Page MenuHomeFreeBSD

Add 8 and 16 bit versions of atomic_cmpset and atomic_fcmpset for arm.
Needs ReviewPublic

Authored by ian on Tue, Sep 17, 10:56 PM.


Group Reviewers

This adds 8 and 16 bit versions of the cmpset and fcmpset functions. Macros are used to generate all the flavors from the same set of instructions; the macro expansion handles the couple minor differences between each size variation (generating ldrexb/ldrexh/ldrex for 8/16/32, etc).

In addition to handling new sizes, the instruction sequences used for cmpset and fcmpset are rewritten to be a bit shorter/faster, and the new sequence will not return false when *dst==*old but the store-exclusive fails because of concurrent writers. Instead, it just loops like ldrex/strex sequences normally do until it gets a non-conflicted store. The manpage allows LL/SC architectures to bogusly return false, but there's no reason to actually do so, at least on arm.

Diff Detail

rS FreeBSD src repository
Lint Skipped
Unit Tests Skipped
Build Status
Buildable 26541

Event Timeline

ian created this revision.Tue, Sep 17, 10:56 PM
ian updated this revision to Diff 62243.Tue, Sep 17, 11:43 PM

Add 8 and 16 bit [f]cmpset for armv4/5 (kernel only).

andrew added inline comments.Wed, Sep 18, 8:49 AM

Isn't the point of fcmpset that we don't loop? They can return false when the store fails and the calling code has to handle this, e.g. it will be in a larger loop.

ian added inline comments.Wed, Sep 18, 6:35 PM

An outer loop might handle failure because of an oldval mismatch, but why should it have to handle failure due to the internal implementation details of atomics on a given platform? The strex can fail for reasons such as an interrupt or fault happening between the ldrex and strex. We can loop more efficiently internally than an outer loop can (it costs literally 0 cycles unless the strex actually fails).

The manpage for fcmpset says that some platforms "might" return false even when old==new, and I think that's a documentation bug (and implementation bug if it's actually true on any platform) that should be fixed.

andrew added a reviewer: mjg.Thu, Sep 19, 7:31 AM
mjg added inline comments.Thu, Sep 19, 7:44 AM

The point of fcmpset (over cmpset) is that it returns the found value instead of throwing it away and forcing common consumers to read it again.

The c11 standard provides cmpxchg with two variants (weak and strong) to let you pick what behavior you want and if there is a bug it's that we don't have fcmpset_weak and fcmpset_strong (with whatever names).

Another consideration is that fcmpset is inlined all over the kernel due to locking primitives, so adding the loop makes the call site bigger (but I don't know the impact on arm). On the other hand these suckers seem so big already that perhaps deinline locking routines would be faster on this arch.

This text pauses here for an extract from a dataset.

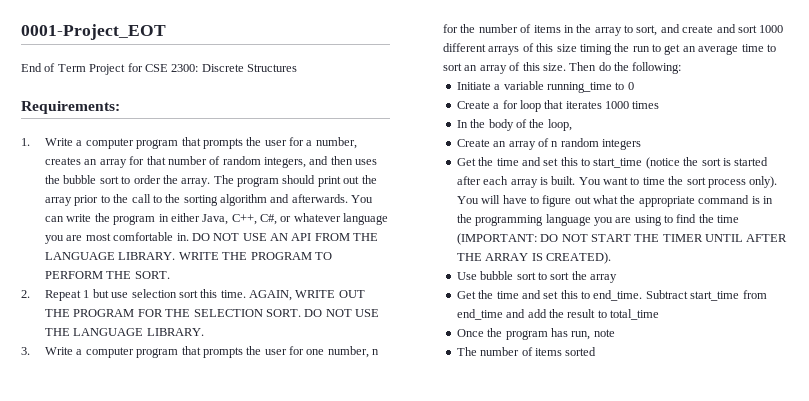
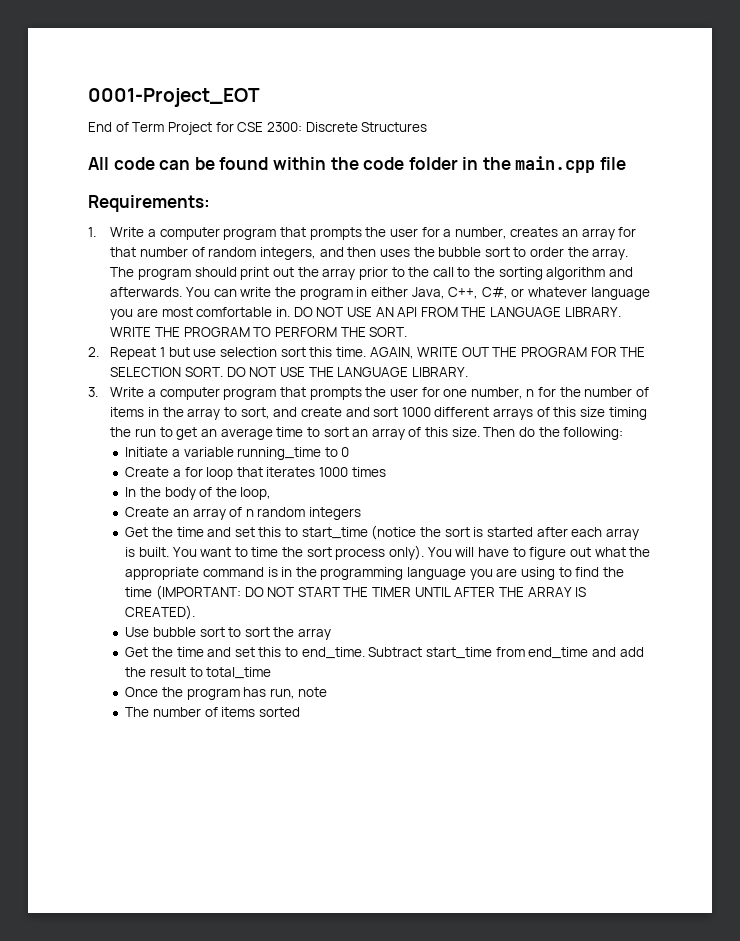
(297, 68) none -> [88,156,627,173] // All code can be found within the code folder in the main.cpp file

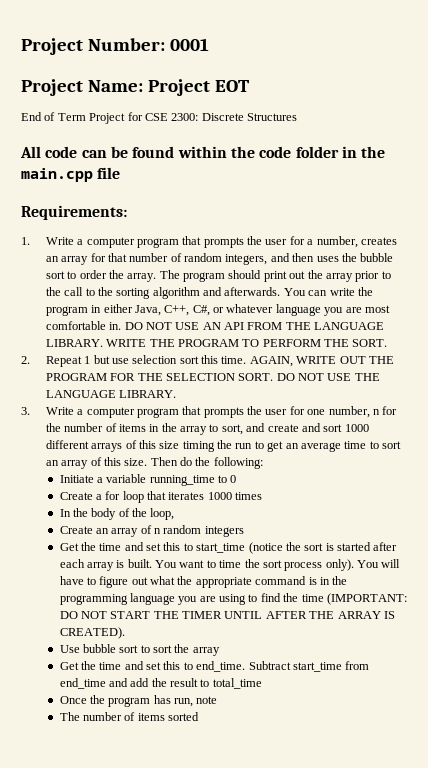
[88,88,260,107] 0001-Project_EOT -> [21,38,209,55] [21,79,249,96] Project Number: 0001 // Project Name: Project EOT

tl;dr looping or not looping is up to you, if it's faster to loop then do it, but apart from it perhaps you just want to reduce the spread of fcmpset over the kernel

ian added inline comments.Thu, Sep 19, 3:14 PM

Adding the loop on arm makes the call site bigger by one instruction, which will take 0 cycles in the usual case. I guess it's a cisc-centric background that would make someone declare this code as "large". The biggest one, fcmpset64, is 10 instructions, of which only 6 execute in the usual uncontested case (I wonder if x86 lock cmpxchg is able to run in just 6 cycles without impacting any core other than the one it runs on?). ARM's ability to conditionally execute (or not) most instructions makes for really fast branch-free code in which you get to coast through some instructions at a cost of zero cycles, and most of the ones that aren't skipped are 1 cycle to execute.

The point about returning the found value is why I think it's important to loop internally on a strex access conflict. If you don't do so, then the value returned is the original value you read from there, even though you know (because of the strex failure) that there is now a new value there. If the code returns false on strex failure instead of looping, the caller cannot know whether *oldval is valid or not, and would have to re-read it to be sure.

mjg added inline comments.Mon, Sep 23, 3:59 PM

Even for cache-hot atomics the cost drastically differs between microarchitectures (in part because of how they react to it with the surrounding code).

Stale value is fine. For example a loop trying to replace the non-0 counter with a value 1 bigger worst case will get a counter which is already bigger (or lower) and will try to replace it, which is going to fail. Problems could only stem from the read not being preceded with a memory barrier or the value being invaild (e.g. a torn store or straight up garbage), none of which is the case here. Anything which can legitimately be there has to already be accounted for by the consumer. Whether relooping internally helps on this arch I cannot comment on.

mjg added a comment.Tue, Sep 24, 7:05 PM

So is this waiting on anyone in particular? I'm not qualified to review the arm variants and most definitely should not be added as a reviewer.